• **YOUR ASSIGNMENT**: Every line of the material below needs to be copied exactly; omit the pictures.

━━━━

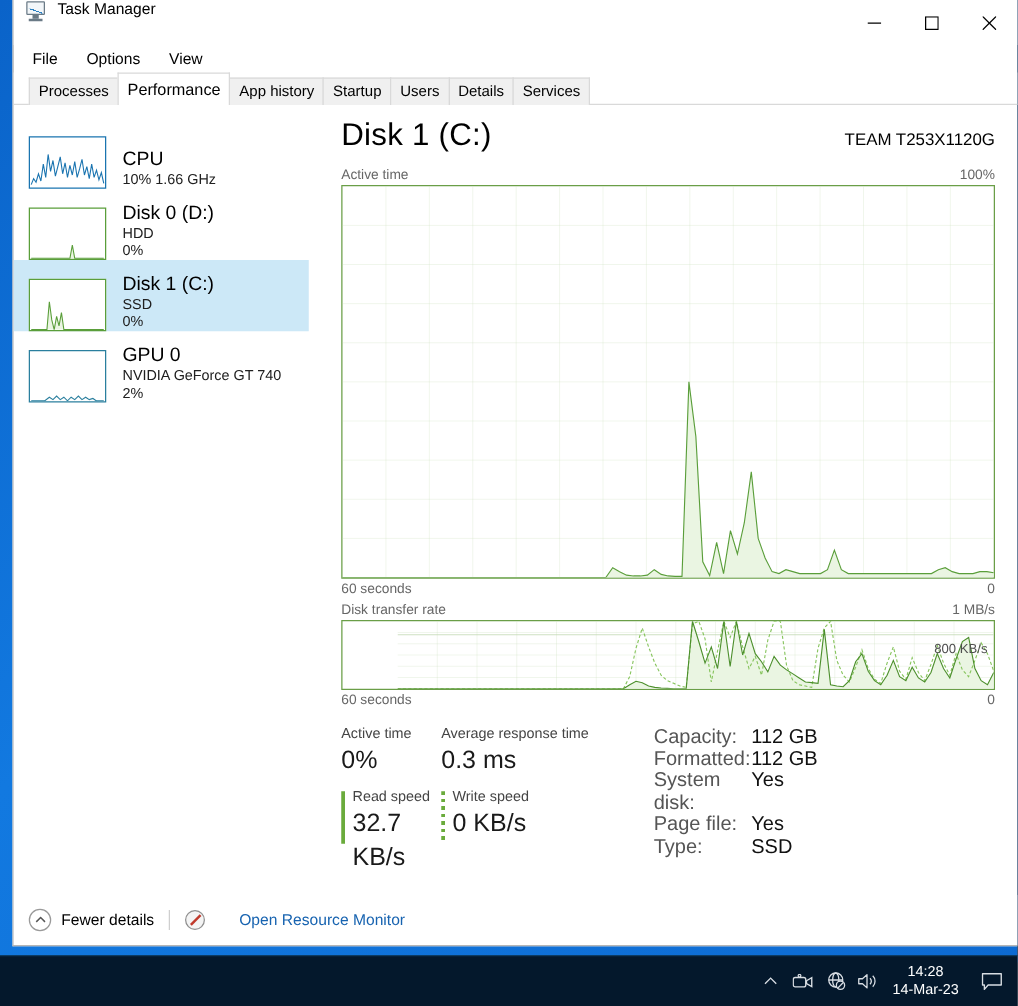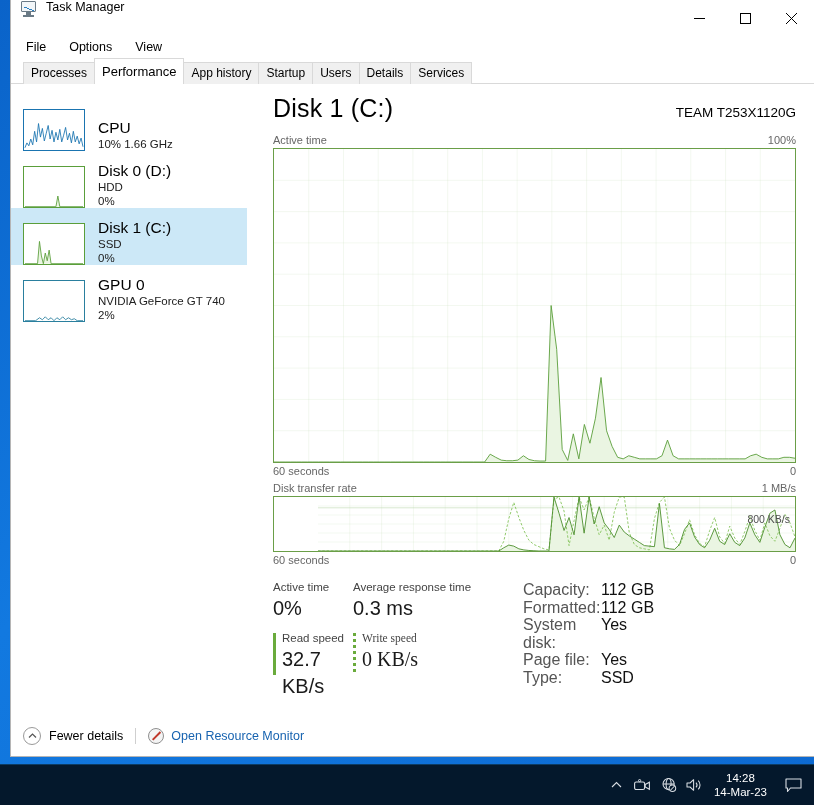--- a/index.html
+++ b/index.html
@@ -131,7 +131,7 @@
   .spd {
     padding-left: 9px; position: relative; width: 80px;
   }
-  .spd.w { width: 100px; font-family: Liberation Serif, serif; }
+  .spd.w { width: 100px; }
   .spd .bar { position: absolute; left: 0; top: 2px; width: 3px; height: 42px; background: #6aab3c; }
   .spd .bar.dotted {
     background: repeating-linear-gradient(to bottom, #6aab3c 0 3px, transparent 3px 6px);

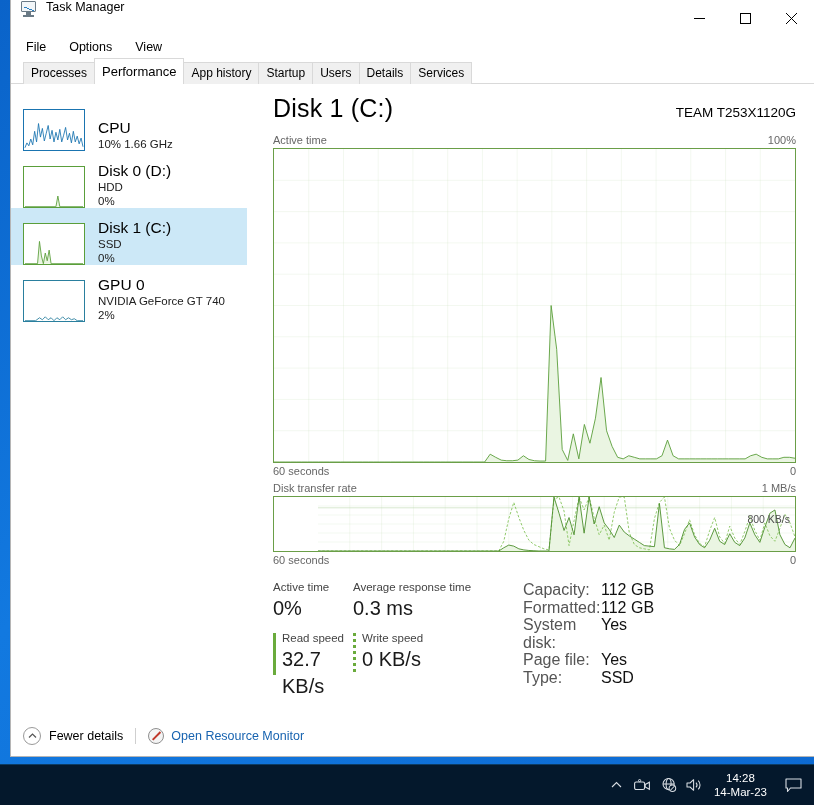--- a/index.html
+++ b/index.html
@@ -163,7 +163,7 @@
     content:""; position: absolute; left: 1.5px; top: 5.5px; width: 11px; height: 1.8px;
     background: #c0392b; transform: rotate(-45deg);
   }
-  .rm-txt { font-size: 12.5px; color: #1763b0; }
+  .rm-txt { font-size: 12.5px; color: #1763b0; margin-left: 20px; }
 
   
   .taskbar {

━━━━

• **WRITTEN ANSWER**:
--- a/index.html
+++ b/index.html
@@ -131,7 +131,7 @@
   .spd {
     padding-left: 9px; position: relative; width: 80px;
   }
-  .spd.w { width: 100px; font-family: Liberation Serif, serif; }
+  .spd.w { width: 100px; }
   .spd .bar { position: absolute; left: 0; top: 2px; width: 3px; height: 42px; background: #6aab3c; }
   .spd .bar.dotted {
     background: repeating-linear-gradient(to bottom, #6aab3c 0 3px, transparent 3px 6px);

--- a/index.html
+++ b/index.html
@@ -163,7 +163,7 @@
     content:""; position: absolute; left: 1.5px; top: 5.5px; width: 11px; height: 1.8px;
     background: #c0392b; transform: rotate(-45deg);
   }
-  .rm-txt { font-size: 12.5px; color: #1763b0; }
+  .rm-txt { font-size: 12.5px; color: #1763b0; margin-left: 20px; }
 
   
   .taskbar {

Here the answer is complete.